Carol, of course, is an action heroine – and thereby hangs a tale, since Captain Marvel was a man in the comics. The film is a salvo in Hollywood’s culture wars, striking a blow for gender equality (online reaction has been mixed, as you might expect) – but, in trying to be meaningful, it becomes weighed down, and a bit confused.
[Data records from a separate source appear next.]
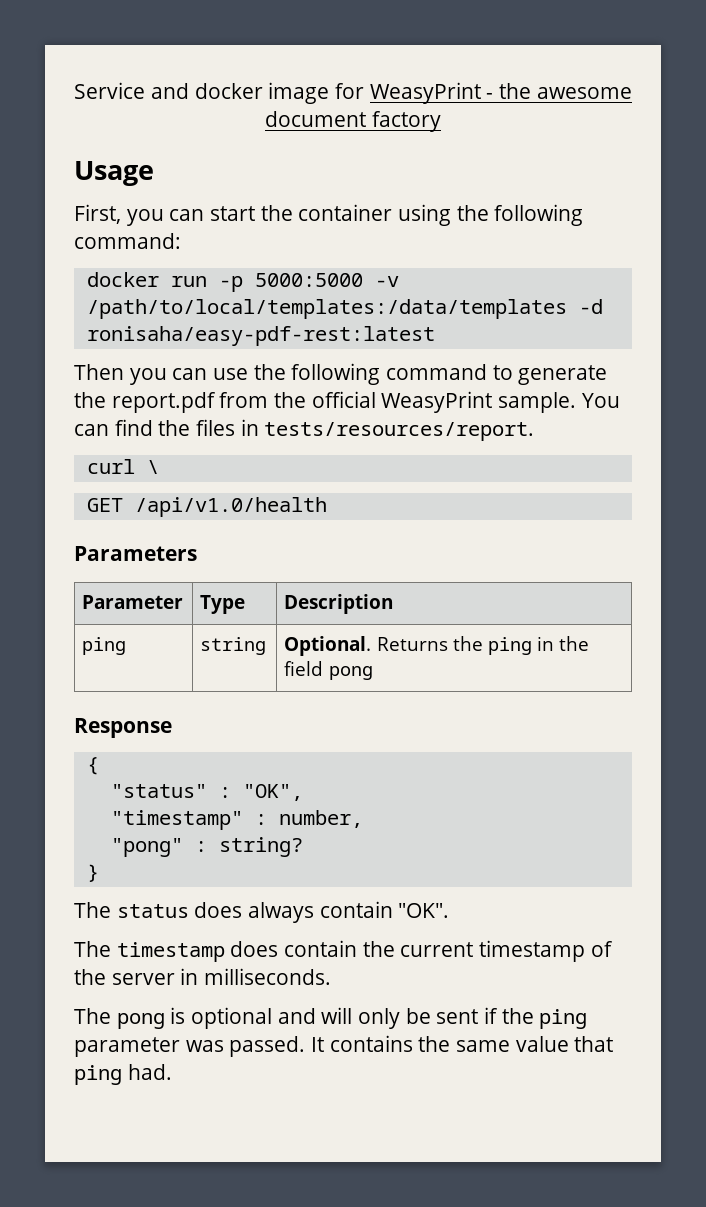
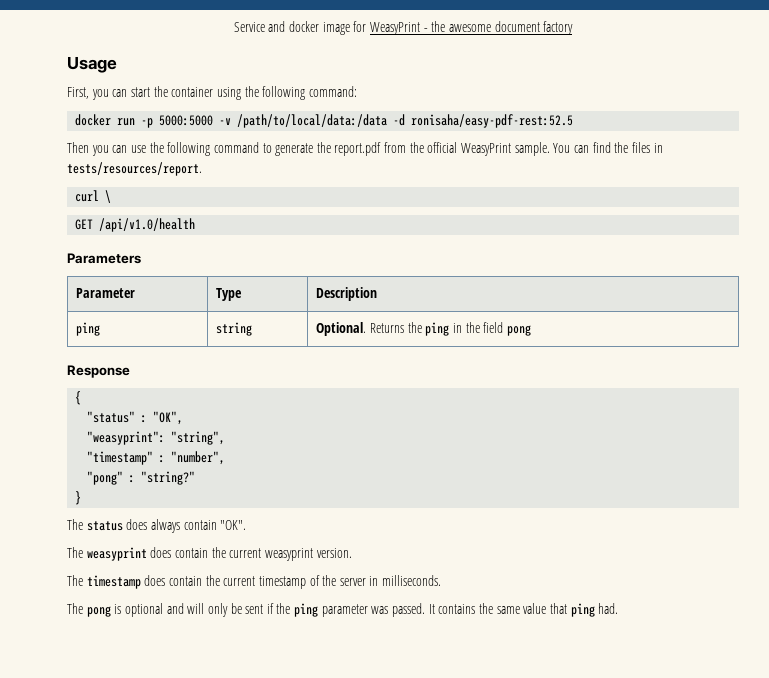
- docker run -p 5000:5000 -v /path/to/local/templates:/data/templates -d ronisaha/easy-pdf-rest:latest
+ docker run -p 5000:5000 -v /path/to/local/data:/data -d ronisaha/easy-pdf-rest:52.5
+ "weasyprint": "string",
- "timestamp" : number,
+ "timestamp" : "number",
- "pong" : string?
+ "pong" : "string?"
+ The weasyprint does contain the current weasyprint version.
CM isn’t just about shooting bolts of fire; she must also control those powers, as explained by her Kree handler Yon-Rogg (Jude Law) – which in turn means controlling her emotions. “Nothing is more dangerous for a warrior than emotion,” chides Yon-Rogg, the film (unwittingly?) pushing the idea that to be emotional is to be ‘just like a woman’. An effort is made to broaden this slightly dodgy message in the second half – Fury says that going with our feelings is “what keeps us human”, as opposed to just female – but the climax has Carol, liberated from her Kree masters and a lifetime of being told she’s not good enough, charging into battle to the strains of No Doubt’s ‘Just a Girl’. Make of that what you will.


Larson, like Gal Gadot in Wonder Woman, doesn’t try to be mannish; her Amazon comes with a light touch, and there’s even a girly moment where she picks what Captain Marvel outfit to wear (the suit changes colours automatically) with the help of a feisty little girl who vies with the cat for Cutest Incidental Detail. Yet Captain Marvel lacks a certain oomph. As in Power Rangers, the pious message-mongering is the main event, leaving the action looking slightly irrelevant. There’s a memorable battle with the shape-shifting Skrulls, CM’s opponent constantly changing – now a surfer dude, now a sweet old lady – but that’s just the one scene. Fury’s role is increasingly thin, almost comic relief, doing crowd-pleasing Sam Jackson reactions to the alien shenanigans. There’s a third-act dramatic reversal. There’s a handful of Doctor Strange-ish, rather out-of-place trippy visuals (Carol in a chair with laser rays coming out of her ears, like Maria in Metropolis). There are jokes about grunge, and computers in the 90s taking ages to load.


Captain Marvel has ideas above its station. The directors, Anna Boden and Ryan Fleck, are not action directors; their previous films were rather earnest indies trading on strong performances (Ryan Gosling in Half Nelson, Ben Mendelsohn in Mississippi Grind). They were clearly brought in to work on the bigger themes – and Identity is indeed a recurring motif, Carol trying to figure out if she’s Kree or human (“Is that really who you are now?”; “I don’t know!”), also connecting, in a meta way, with a superhero who used to be a man, and is now a woman. “I made you a better version of yourself,” claims Yon-Rogg – and the film might say the same, though I reckon even fans are likely to relegate this likeable but distinctly average Captain Marvel to the outer reaches of the MCU. The cat is brilliant, of course.

DIRECTED BY Anna Boden & Ryan Fleck

STARRING Brie Larson, Samuel L. Jackson, Jude Law

US 2019                                        124 mins.